If all else fails, how do I get the d*mned ions out of water? :lol:

Thanks :cheers:


TFP Expert
LifeTime Supporter
Jan 6, 2010
San Dimas, CA (LA County)
Call the chemistry department at the local college. Hopefully, they're open for summer school. Once you explain the situation, I bet they'd be happy to fill a bottle for you, or more likely, ask you to bring the tester down so they can play with it, too. My science teachers were always looking for real-world applications of what they were teaching.


Apr 27, 2010
I read an article in the LA times about de-ionized water as a cleaning agent. I can't find the article but I did find this from Google...

Deionized water is a type of purified water with mineral ions (salts) removed.
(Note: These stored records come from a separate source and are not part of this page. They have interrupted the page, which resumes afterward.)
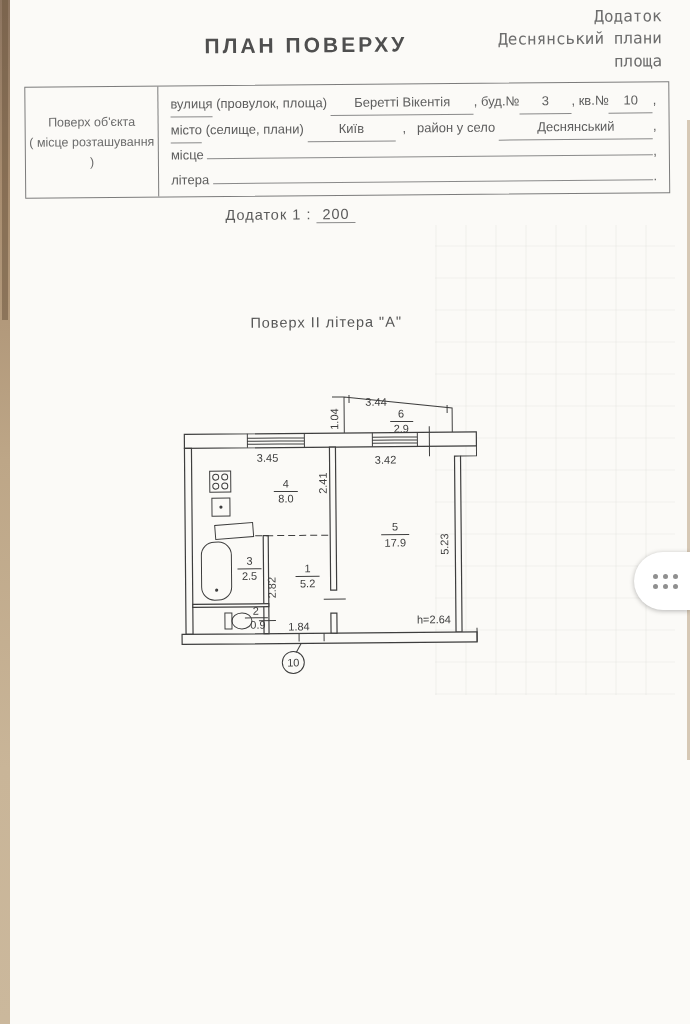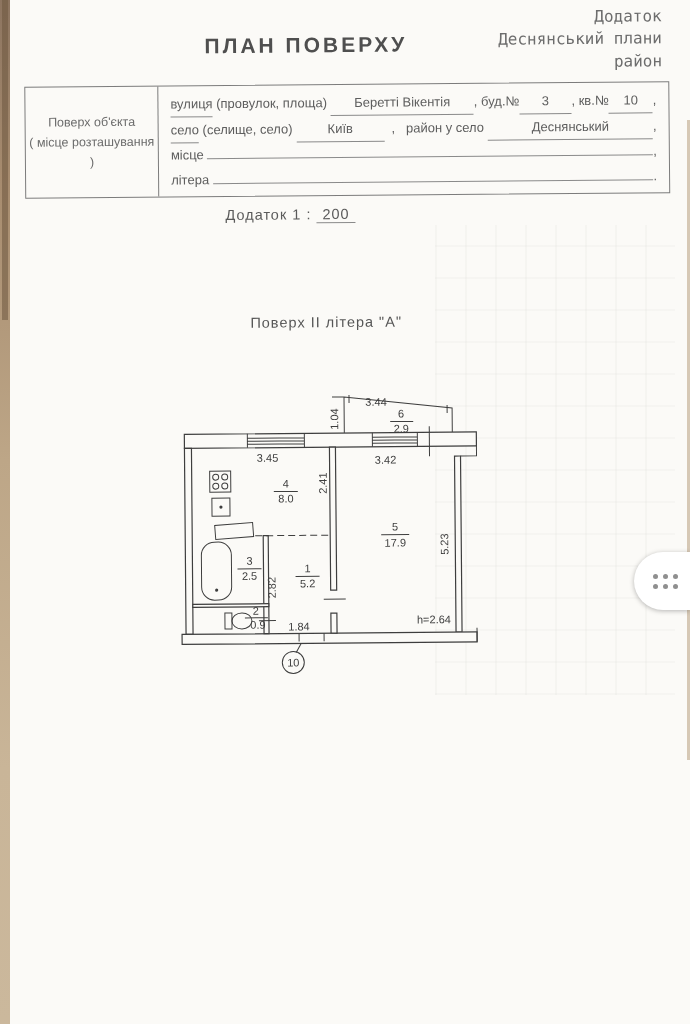"район" div { text: район -> площа }
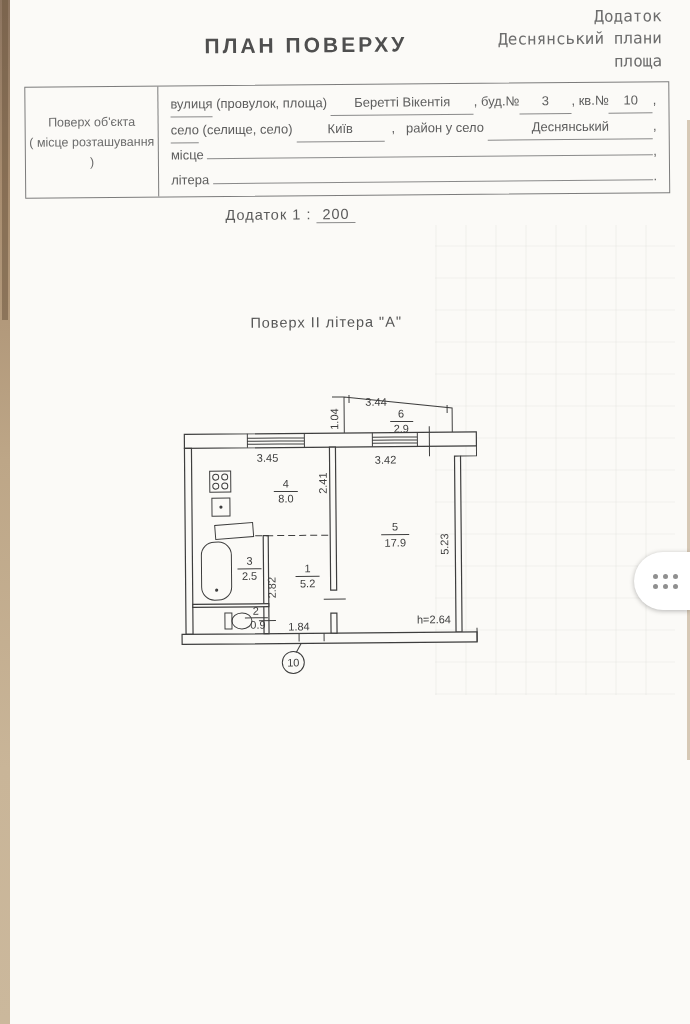"село" span.lab-u { text: село -> місто }
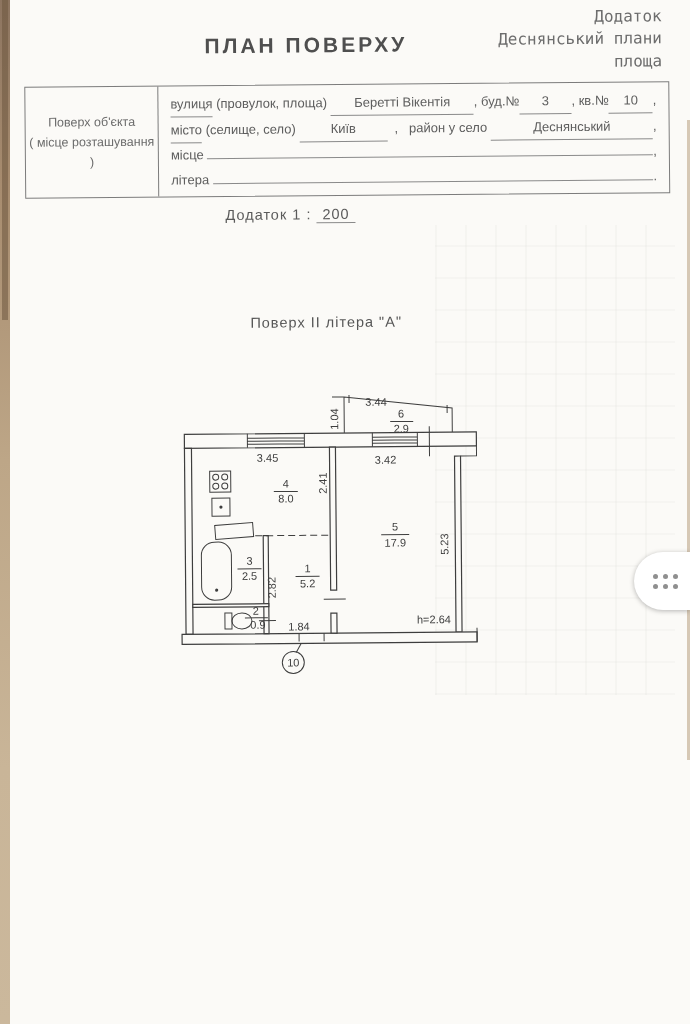"(селище, село)" span.sp { text: село -> плани }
These mineral ions include sodium, calcium, iron, copper, chloride, and bromide. Deionized water is created by taking conventional water and exposing it to electrically charged resins that attract and bind to the salts, removing them from the water. Because most of the impurities in water are mineral salts, deionized water is mostly pure, but it does still contain numerous bacteria and viruses, which have no charge and therefore are not attracted to the electrified resins.

Despite its uselessness for improving health, deionized water has many applications, most of them scientific or industrial. Deionized water is used extensively in microbiology experiments as a medium. This deionized water is also cooked in an autoclave prior to use, which kills off all bacteria or viruses therein. It is used to top up lead acid batteries used in cars and trucks, as mineral ions found in tap water drastically reduce their lifespan. It is used for steam irons used on clothing, ensuring well-ironed clothes without any chance of mineral residue. Deionized water is also used as a medium or additive in many pharmaceutical or cosmetic products, desired for its low chemical reactivity.

Here's a link for where you can purchase it... ... 41179&pfx=


LifeTime Supporter
May 30, 2008
NE North Carolina
Deionized is not the same as distilled water. The distillation process does not remove all ionic salts, just a majority of them. To be truly deionized, the distilled water needs to be run through a resin bed to remove the remaining impurities.

Waste - did you check with your local pharmacies? I am pretty sure they need di water for some of the preparations they make.


Gold Supporter
LifeTime Supporter
Sep 9, 2008
The Woodlands, Texas, USA
I also would recommend asking the local university chemistry lab for some. Once you get it and calibrate your device, you can check it against the distilled water you have. GOOD distilled water will be very similar.

You can tell the difference between good and not so good distilled water using a conductivity meter if you have one. Cheap device. Better water reads closer to zero.